# Exercise inputs
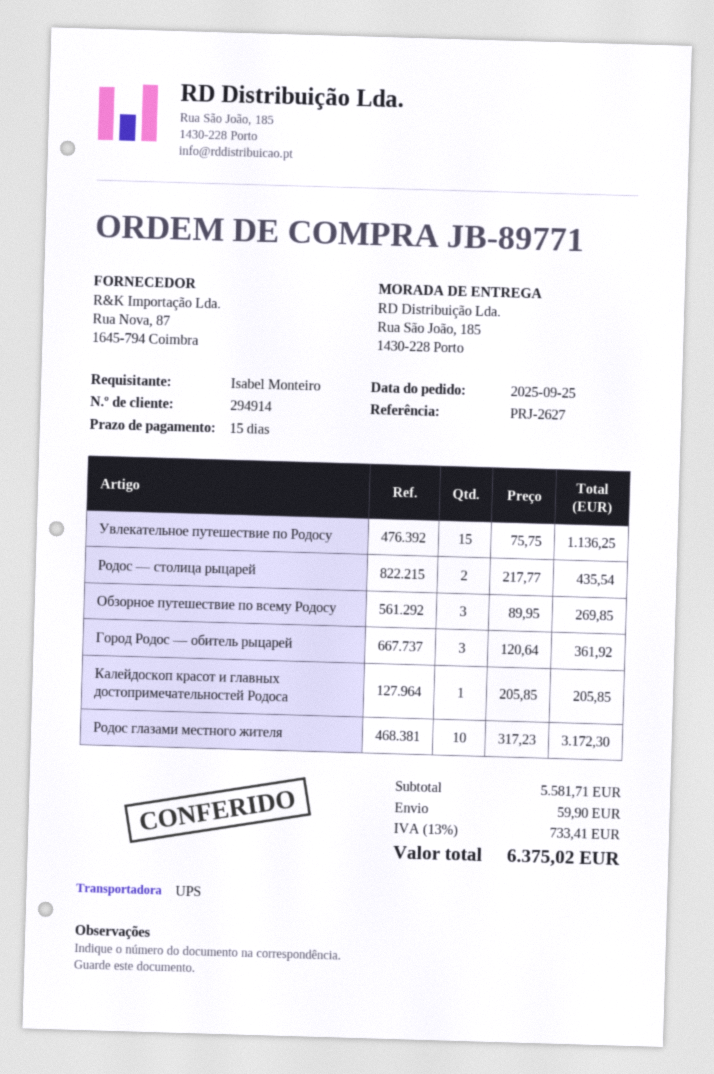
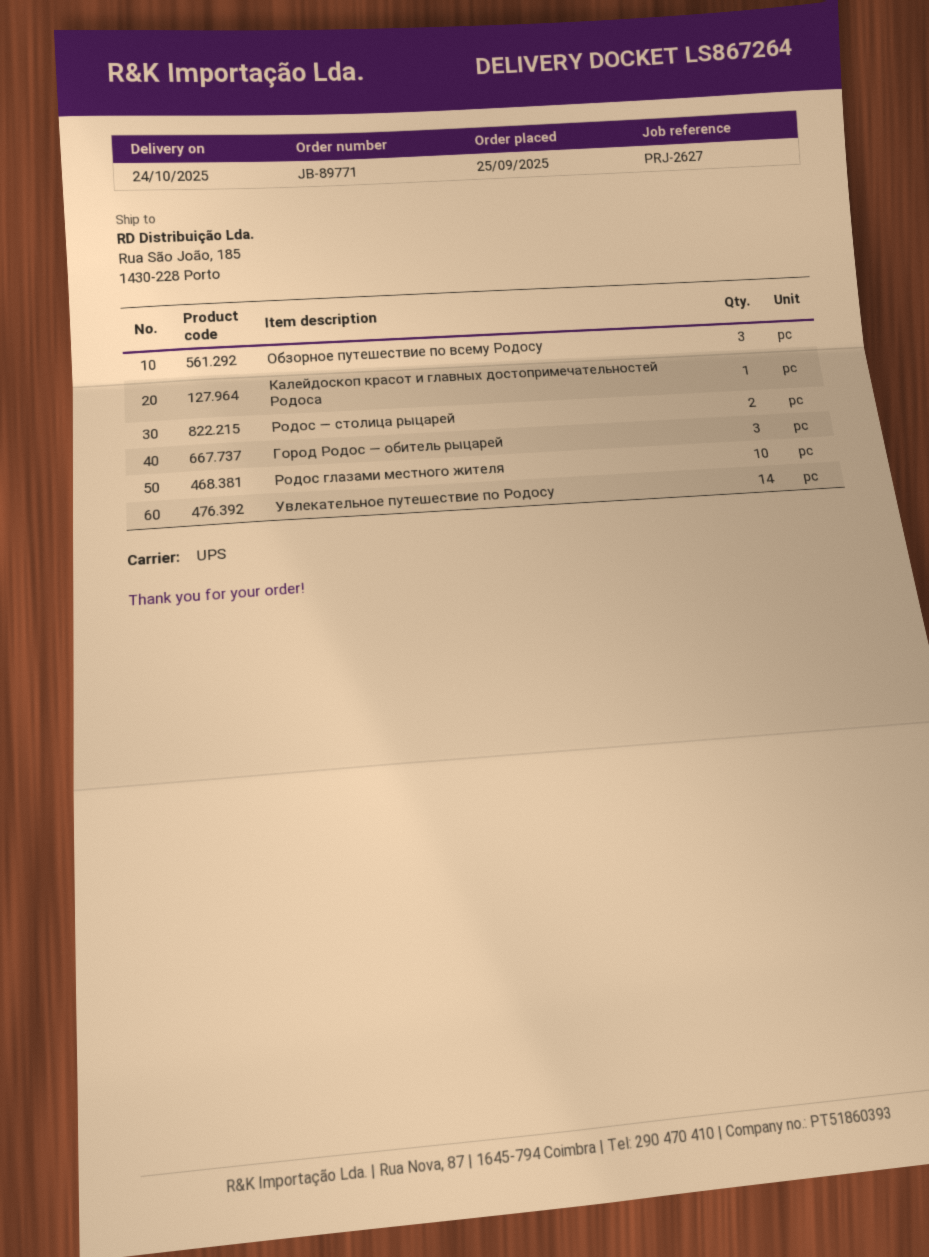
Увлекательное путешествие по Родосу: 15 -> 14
---
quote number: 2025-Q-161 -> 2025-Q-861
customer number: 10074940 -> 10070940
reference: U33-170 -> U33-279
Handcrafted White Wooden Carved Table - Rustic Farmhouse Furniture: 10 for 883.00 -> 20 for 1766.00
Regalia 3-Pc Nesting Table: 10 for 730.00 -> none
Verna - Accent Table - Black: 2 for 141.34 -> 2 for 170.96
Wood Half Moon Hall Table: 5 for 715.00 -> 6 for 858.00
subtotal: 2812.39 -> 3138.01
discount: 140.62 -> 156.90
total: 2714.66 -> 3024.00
---
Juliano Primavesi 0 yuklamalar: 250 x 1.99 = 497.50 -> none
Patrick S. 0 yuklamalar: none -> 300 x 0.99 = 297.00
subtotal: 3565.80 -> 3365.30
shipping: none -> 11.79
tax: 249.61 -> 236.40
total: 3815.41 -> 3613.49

# What this task involves
Copy out each line of the records where the string "Table" appears.

# Task output
Handcrafted White Wooden Carved Table - Rustic Farmhouse Furniture: 10 for 883.00 -> 20 for 1766.00
Regalia 3-Pc Nesting Table: 10 for 730.00 -> none
Verna - Accent Table - Black: 2 for 141.34 -> 2 for 170.96
Wood Half Moon Hall Table: 5 for 715.00 -> 6 for 858.00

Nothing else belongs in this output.